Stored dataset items
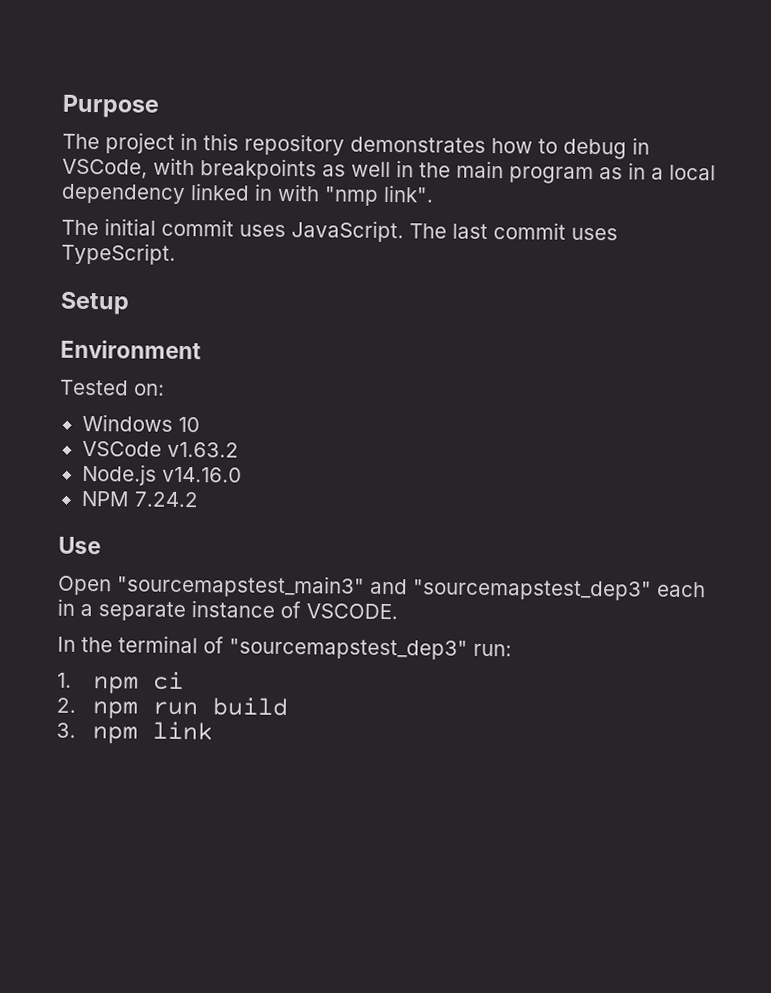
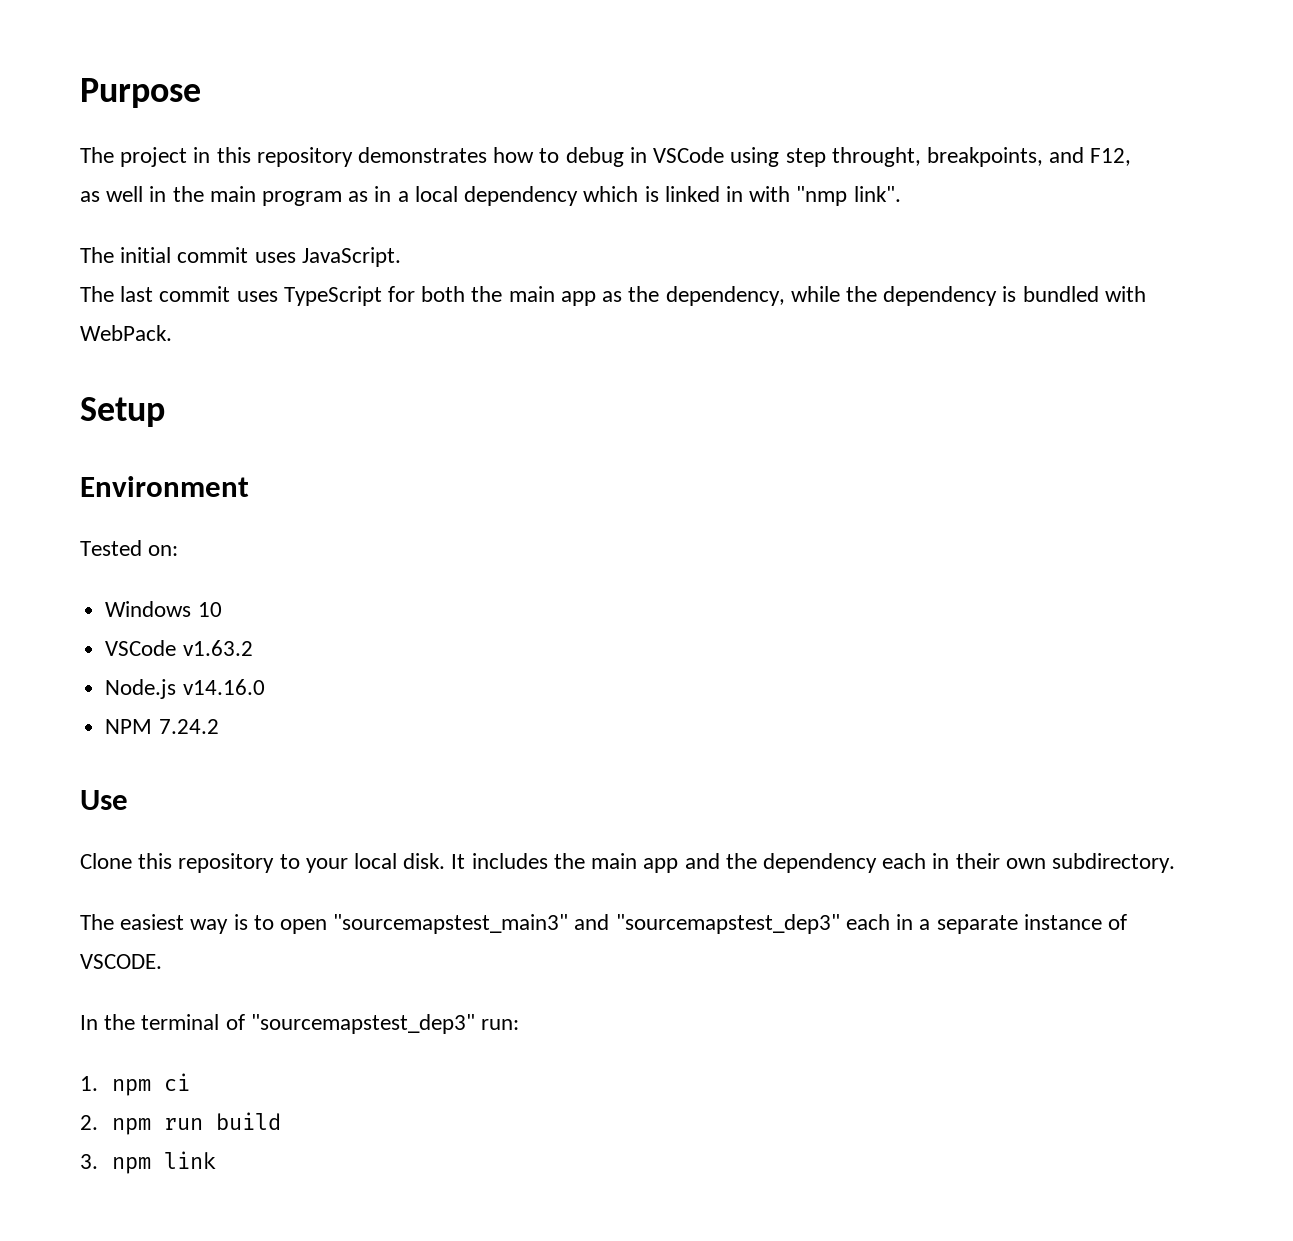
- The project in this repository demonstrates how to debug in VSCode, with breakpoints as well in the main program as in a local dependency linked in with "nmp link".
+ The project in this repository demonstrates how to debug in VSCode using step throught, breakpoints, and F12,
+ as well in the main program as in a local dependency which is linked in with "nmp link".
- The initial commit uses JavaScript. The last commit uses TypeScript.
+ The initial commit uses JavaScript.
+ The last commit uses TypeScript for both the main app as the dependency, while the dependency is bundled with WebPack.
- Open "sourcemapstest_main3" and "sourcemapstest_dep3" each in a separate instance of VSCODE.
+ Clone this repository to your local disk. It includes the main app and the dependency each in their own subdirectory.
+ The easiest way is to open "sourcemapstest_main3" and "sourcemapstest_dep3" each in a separate instance of VSCODE.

**Your assignment:** Search the entries above for "breakpoints". Return every line that has it.

**Worked solution:**
- The project in this repository demonstrates how to debug in VSCode, with breakpoints as well in the main program as in a local dependency linked in with "nmp link".
+ The project in this repository demonstrates how to debug in VSCode using step throught, breakpoints, and F12,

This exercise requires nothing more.